▸ Supplied material
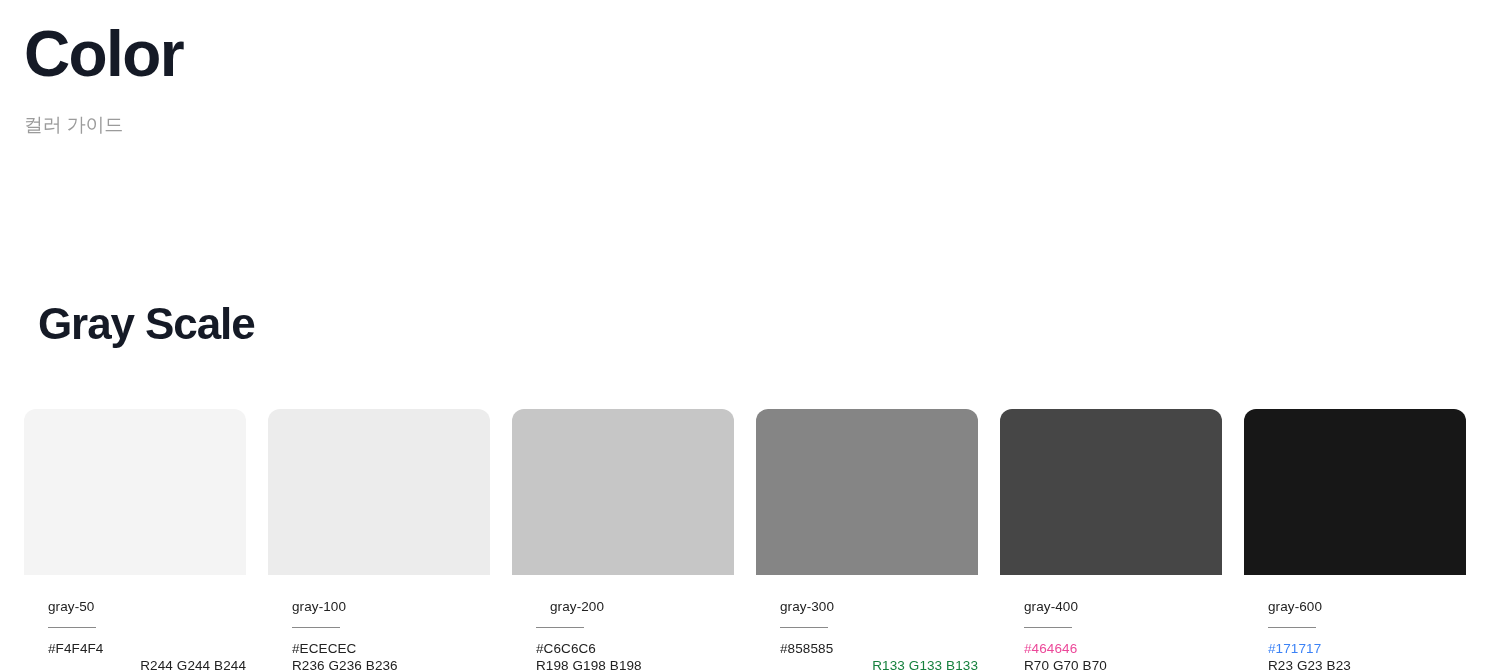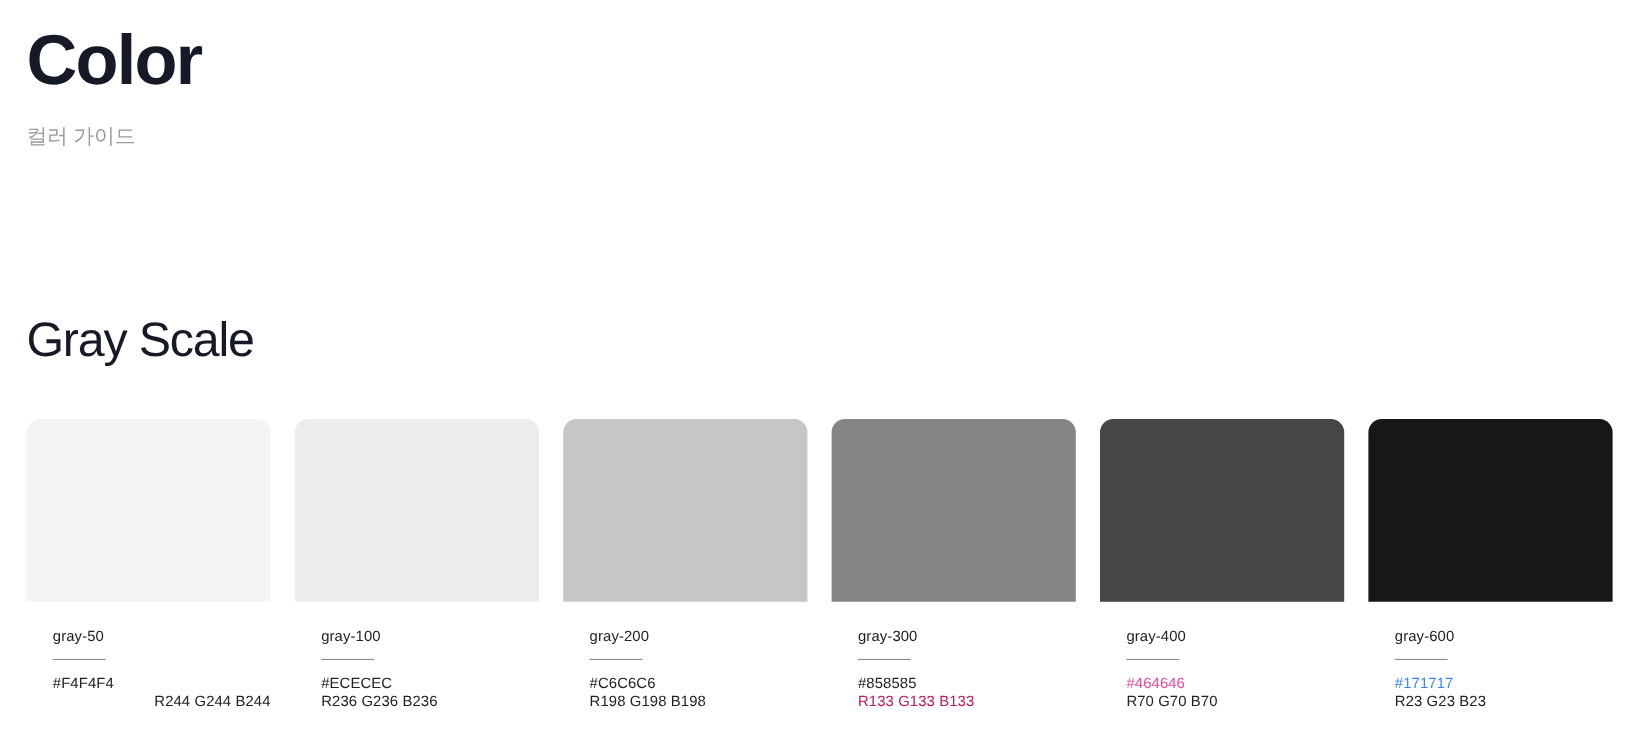"Gray Scale" .section-title { font-weight: 400 -> 700; margin: 0 -> 14px }
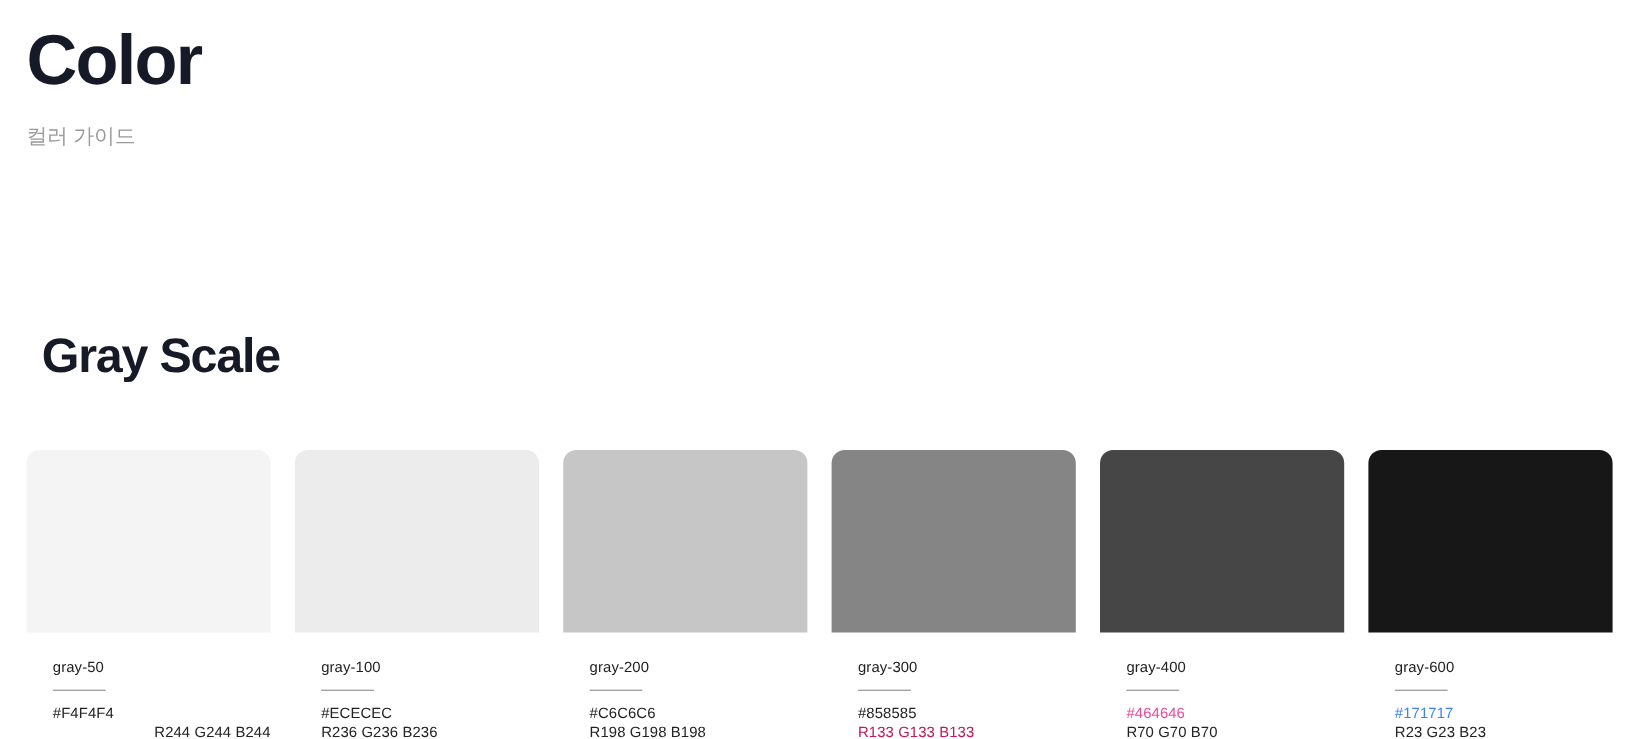"gray-200" div.swatch-name { margin-left: none -> 14px }
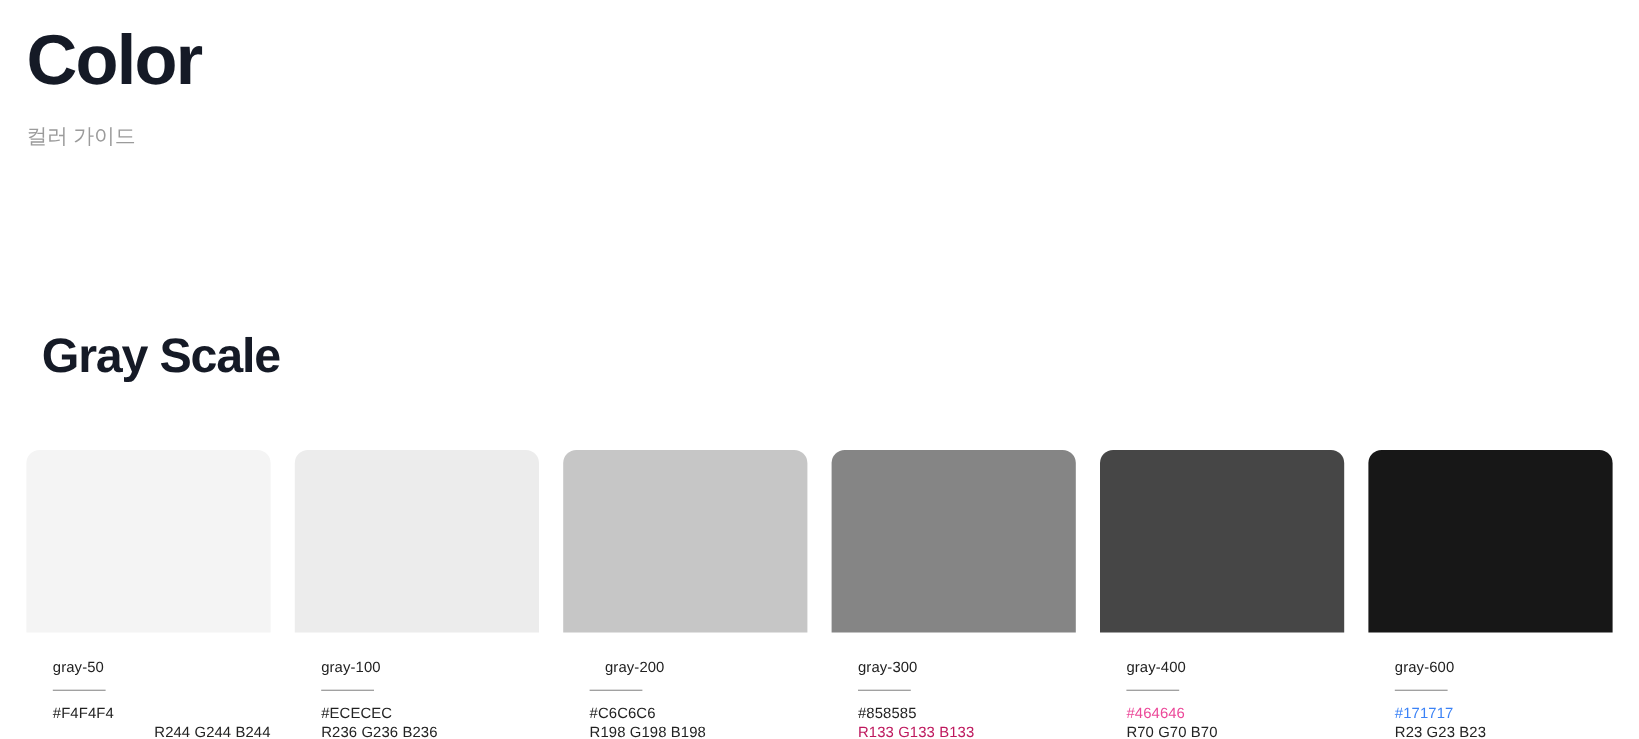"R133 G133 B133" div.swatch-rgb { color: #be185d -> #15803d; text-align: none -> right }
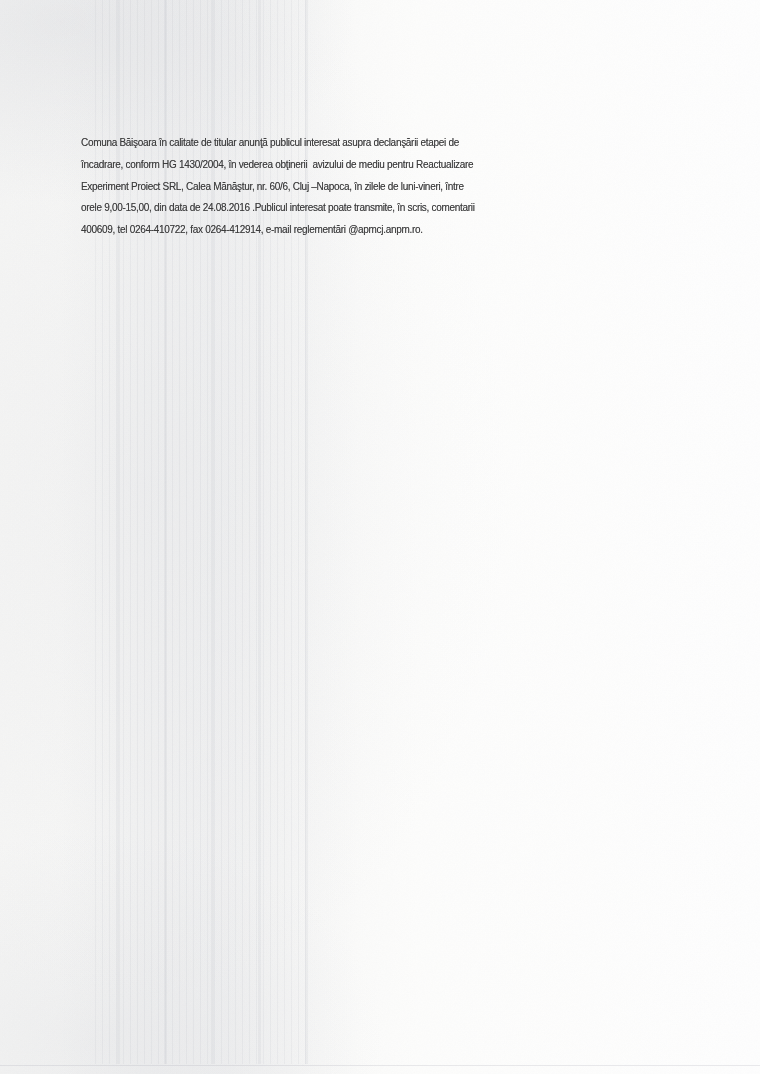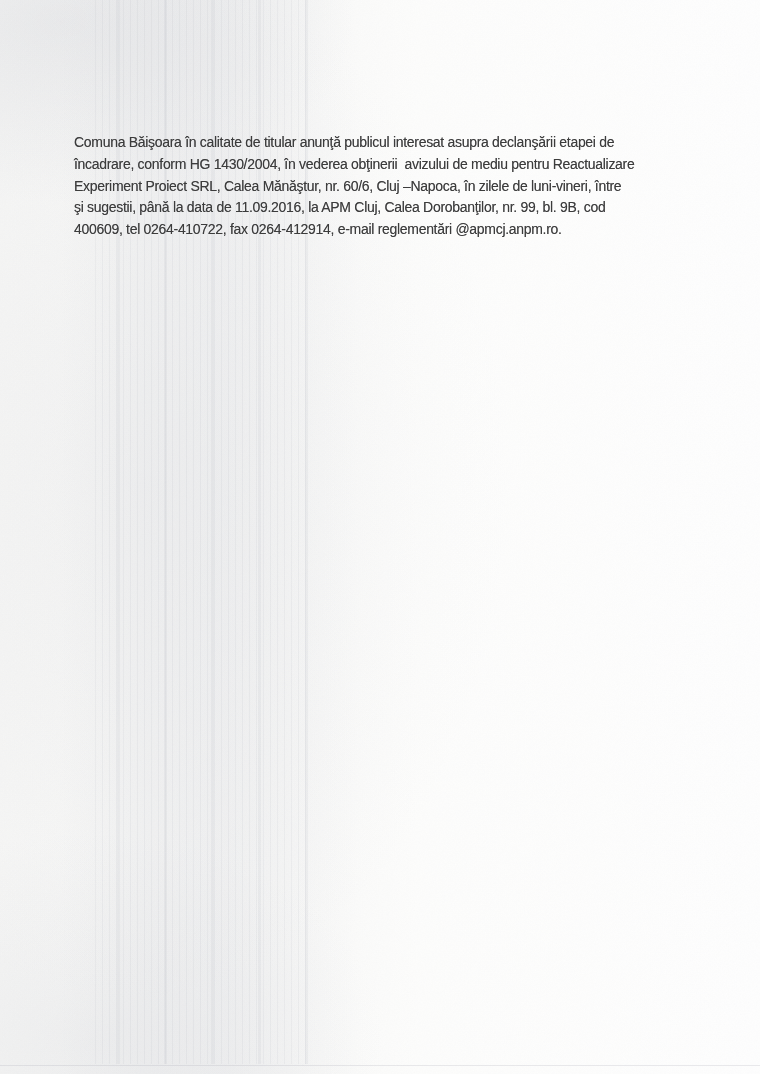"Comuna Băişoara în calitate de" .paragraph { font-size: 14px -> 10px; left: 74px -> 81px }
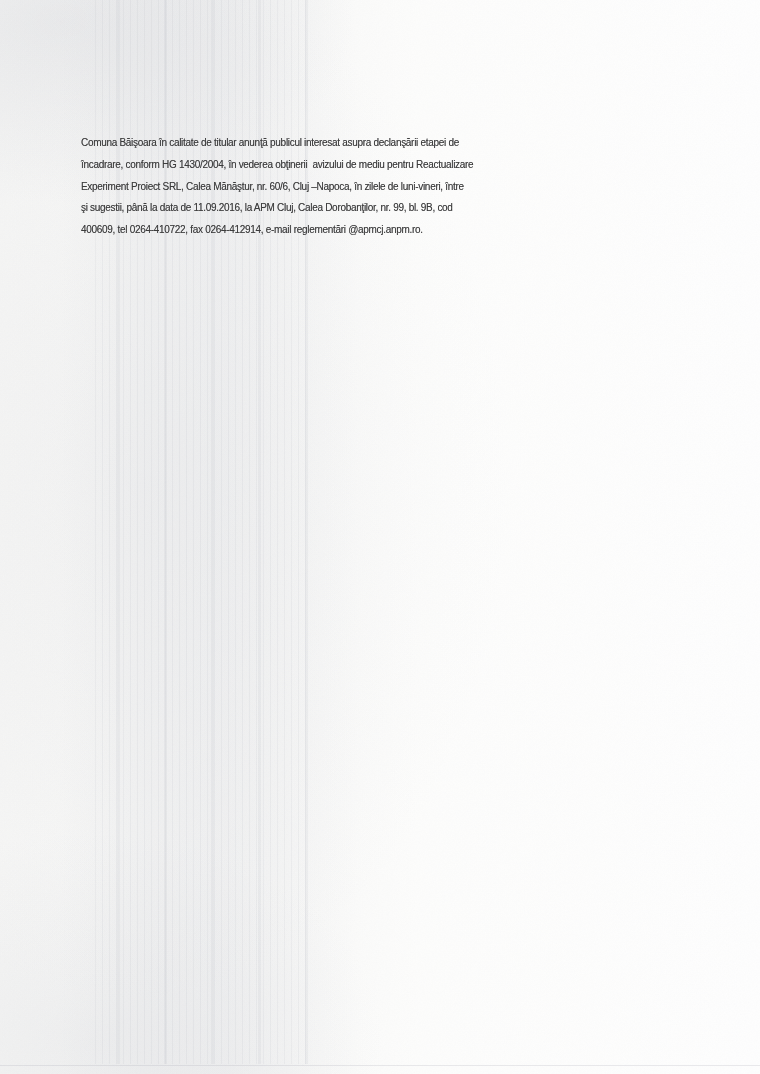"orele 9,00-15,00, din data de" div.line { html: none -> <div>orele 9,00-15,00, din data de 24.08.2016 .Publicul interesat poate transmite, în scris, comentarii</div> }
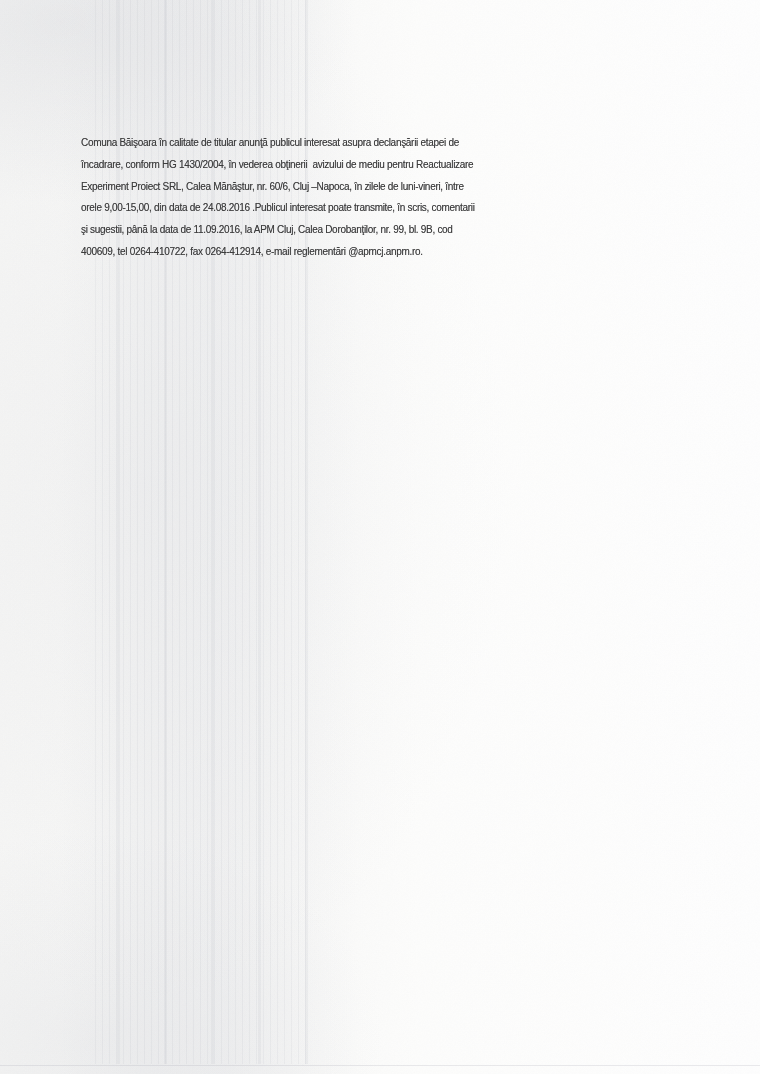"şi sugestii, până la data" div.line { html: <div>şi sugestii, până la data de 11.09.2016, la APM Cluj, Calea Dorobanţilor, nr. 99, bl. 9B, cod</div> -> none }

▸ Exercise instructions
Please copy the data shown above precisely, leaving the images out.

▸ Expected answer
"Gray Scale" .section-title { font-weight: 400 -> 700; margin: 0 -> 14px }
"gray-200" div.swatch-name { margin-left: none -> 14px }
"R133 G133 B133" div.swatch-rgb { color: #be185d -> #15803d; text-align: none -> right }
"Comuna Băişoara în calitate de" .paragraph { font-size: 14px -> 10px; left: 74px -> 81px }
"orele 9,00-15,00, din data de" div.line { html: none -> <div>orele 9,00-15,00, din data de 24.08.2016 .Publicul interesat poate transmite, în scris, comentarii</div> }
"şi sugestii, până la data" div.line { html: <div>şi sugestii, până la data de 11.09.2016, la APM Cluj, Calea Dorobanţilor, nr. 99, bl. 9B, cod</div> -> none }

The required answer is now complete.